• [DIRECTIONS]: Search the entries for the word "NUMBER" and return every line where it is found.

• [Extracted records]:
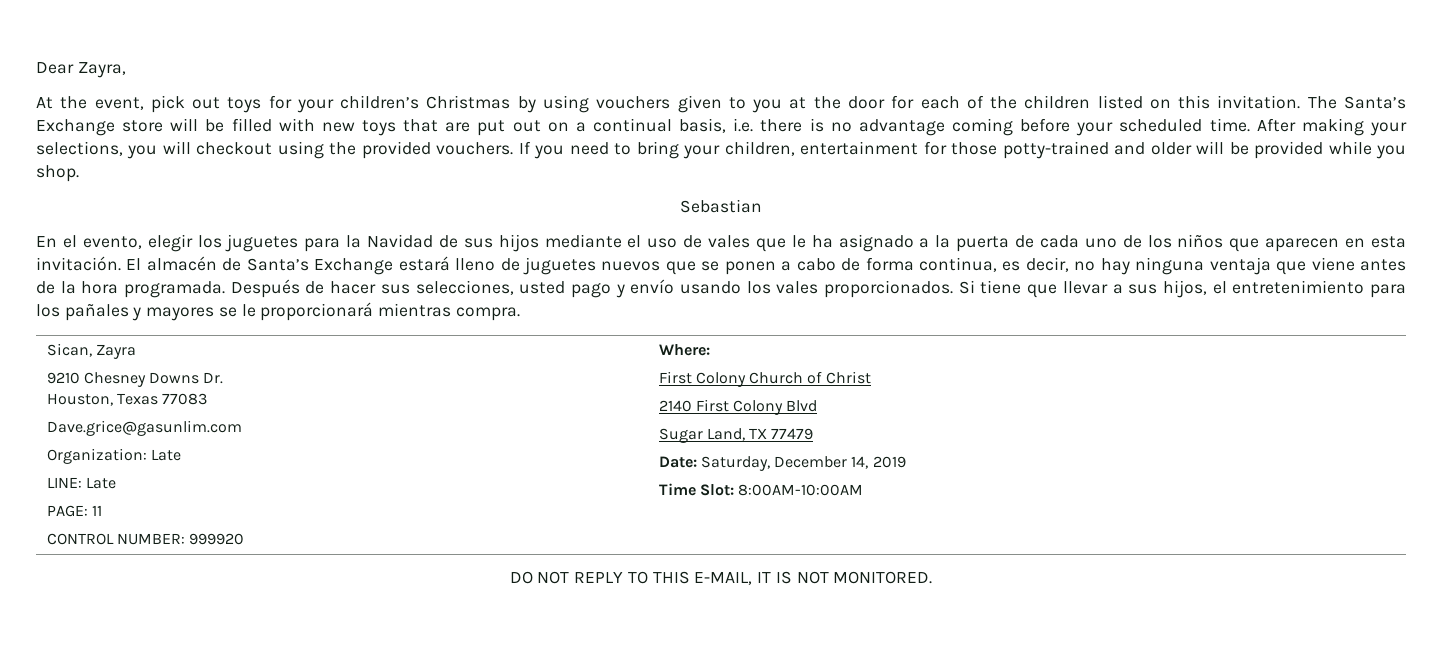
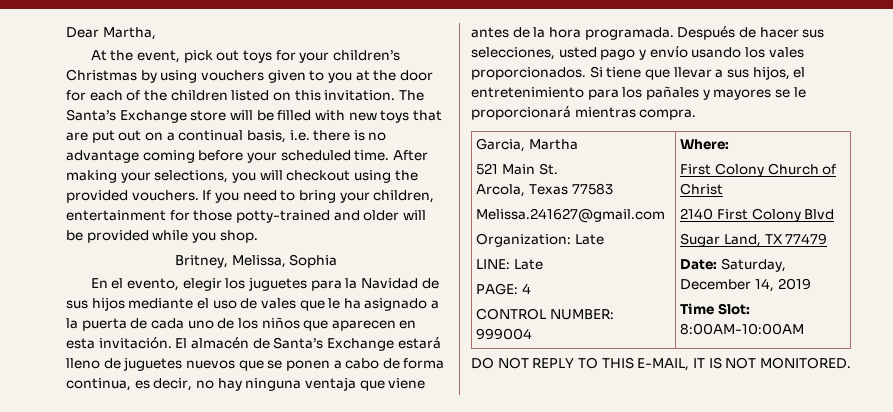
- Dear Zayra,
+ Dear Martha,
- Sebastian
+ Britney, Melissa, Sophia
- Sican, Zayra
- 9210 Chesney Downs Dr.
- Houston, Texas 77083
- Dave.grice@gasunlim.com
+ Garcia, Martha
+ 521 Main St.
+ Arcola, Texas 77583
+ Melissa.241627@gmail.com
- PAGE: 11
+ PAGE: 4
- CONTROL NUMBER: 999920
+ CONTROL NUMBER: 999004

• [SOLUTION TO THIS PROBLEM]:
- CONTROL NUMBER: 999920
+ CONTROL NUMBER: 999004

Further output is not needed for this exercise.